§ Exercise description: Write out the following listing's lines from the one with "order date: 2024-12-20 -> 2024-12-22" to the one with "total: 570.04 -> 630.01", exactly, with both included and no others.

─── Data excerpts

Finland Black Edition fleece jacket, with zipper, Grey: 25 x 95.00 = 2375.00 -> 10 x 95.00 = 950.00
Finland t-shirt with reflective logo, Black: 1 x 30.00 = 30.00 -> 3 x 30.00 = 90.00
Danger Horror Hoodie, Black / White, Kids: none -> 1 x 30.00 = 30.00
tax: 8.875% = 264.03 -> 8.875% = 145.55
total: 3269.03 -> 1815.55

──────
─── Data excerpts

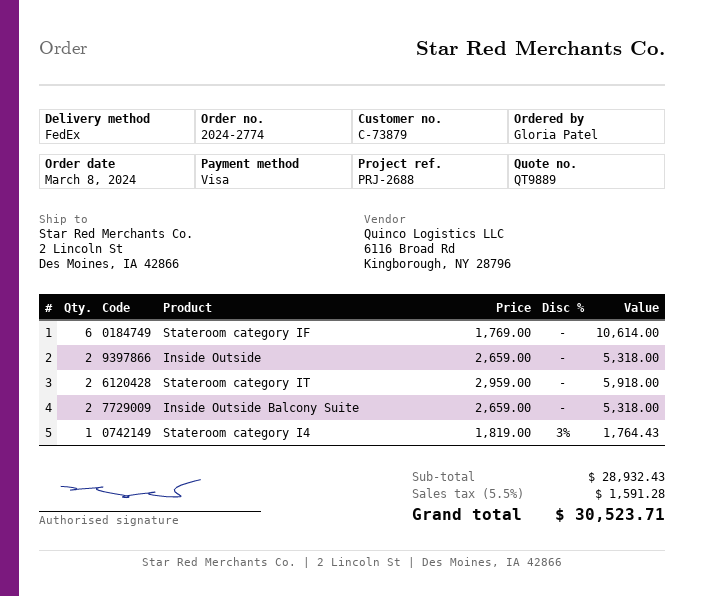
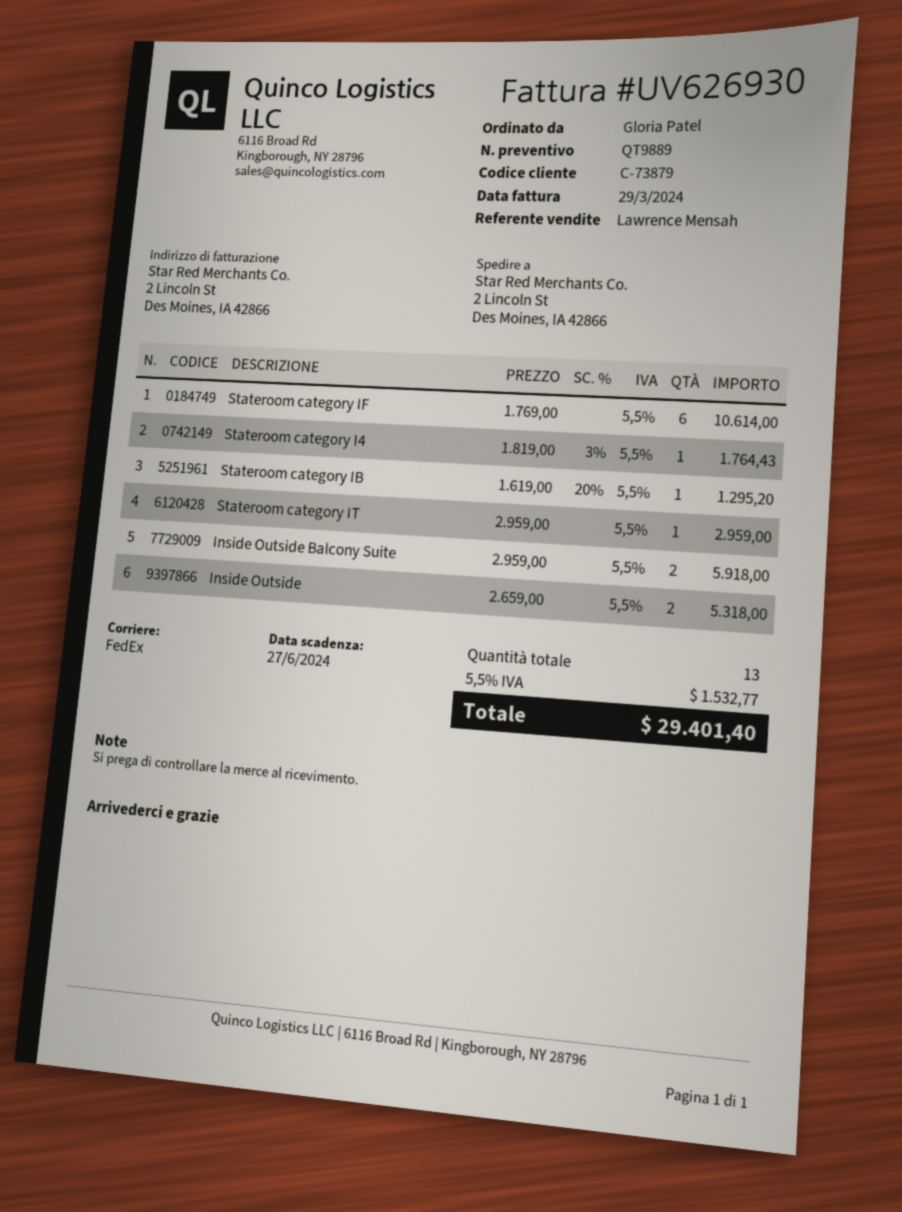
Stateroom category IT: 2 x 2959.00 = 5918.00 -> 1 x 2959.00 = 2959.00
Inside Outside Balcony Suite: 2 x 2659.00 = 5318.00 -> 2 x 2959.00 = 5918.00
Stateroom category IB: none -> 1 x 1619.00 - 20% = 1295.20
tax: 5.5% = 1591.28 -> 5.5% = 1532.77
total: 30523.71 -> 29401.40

──────
─── Data excerpts

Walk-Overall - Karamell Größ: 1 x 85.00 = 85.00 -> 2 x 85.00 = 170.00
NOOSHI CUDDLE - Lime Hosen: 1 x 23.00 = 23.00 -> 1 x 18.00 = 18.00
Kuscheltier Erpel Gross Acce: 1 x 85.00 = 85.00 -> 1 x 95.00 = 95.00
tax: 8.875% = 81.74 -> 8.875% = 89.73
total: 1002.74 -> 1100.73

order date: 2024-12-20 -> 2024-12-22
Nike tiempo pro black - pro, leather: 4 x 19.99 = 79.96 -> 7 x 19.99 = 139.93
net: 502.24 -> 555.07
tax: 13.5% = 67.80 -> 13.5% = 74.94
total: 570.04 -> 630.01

──────

§ Expected answer:
order date: 2024-12-20 -> 2024-12-22
Nike tiempo pro black - pro, leather: 4 x 19.99 = 79.96 -> 7 x 19.99 = 139.93
net: 502.24 -> 555.07
tax: 13.5% = 67.80 -> 13.5% = 74.94
total: 570.04 -> 630.01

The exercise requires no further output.